* [Data section]:
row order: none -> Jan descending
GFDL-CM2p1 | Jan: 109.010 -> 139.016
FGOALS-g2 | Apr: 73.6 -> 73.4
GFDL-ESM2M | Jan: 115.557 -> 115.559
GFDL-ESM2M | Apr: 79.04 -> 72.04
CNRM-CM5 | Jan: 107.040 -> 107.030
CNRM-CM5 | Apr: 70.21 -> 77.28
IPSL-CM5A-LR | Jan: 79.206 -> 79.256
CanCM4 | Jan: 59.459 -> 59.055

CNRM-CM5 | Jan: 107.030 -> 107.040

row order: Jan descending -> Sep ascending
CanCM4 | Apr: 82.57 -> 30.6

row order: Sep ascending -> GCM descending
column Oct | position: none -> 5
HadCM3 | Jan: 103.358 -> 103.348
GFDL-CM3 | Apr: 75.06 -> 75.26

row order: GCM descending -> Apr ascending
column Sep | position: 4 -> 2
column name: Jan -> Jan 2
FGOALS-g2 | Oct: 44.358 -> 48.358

* [Exercise goal]: Above are records; repeat only the lines starting at the line with "CNRM-CM5 | Jan: 107.030 -> 107.040" and ending at the line with "GFDL-CM3 | Apr: 75.06 -> 75.26", exactly as they appear, both included.

* [Answer box]:
CNRM-CM5 | Jan: 107.030 -> 107.040

row order: Jan descending -> Sep ascending
CanCM4 | Apr: 82.57 -> 30.6

row order: Sep ascending -> GCM descending
column Oct | position: none -> 5
HadCM3 | Jan: 103.358 -> 103.348
GFDL-CM3 | Apr: 75.06 -> 75.26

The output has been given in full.